| Exercise inputs |
◆ ◆ ◆ ◆ ◆ ◆ ◆
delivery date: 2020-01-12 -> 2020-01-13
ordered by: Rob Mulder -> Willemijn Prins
◆ ◆ ◆ ◆ ◆ ◆ ◆
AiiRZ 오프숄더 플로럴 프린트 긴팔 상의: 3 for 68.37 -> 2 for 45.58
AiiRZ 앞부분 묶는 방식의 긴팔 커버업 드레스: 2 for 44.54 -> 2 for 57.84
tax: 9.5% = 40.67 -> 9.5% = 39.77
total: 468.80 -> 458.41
◆ ◆ ◆ ◆ ◆ ◆ ◆
| Exercise description |
I would like you to report every line in the listing above that contains "AiiRZ".

| Completed task |
AiiRZ 오프숄더 플로럴 프린트 긴팔 상의: 3 for 68.37 -> 2 for 45.58
AiiRZ 앞부분 묶는 방식의 긴팔 커버업 드레스: 2 for 44.54 -> 2 for 57.84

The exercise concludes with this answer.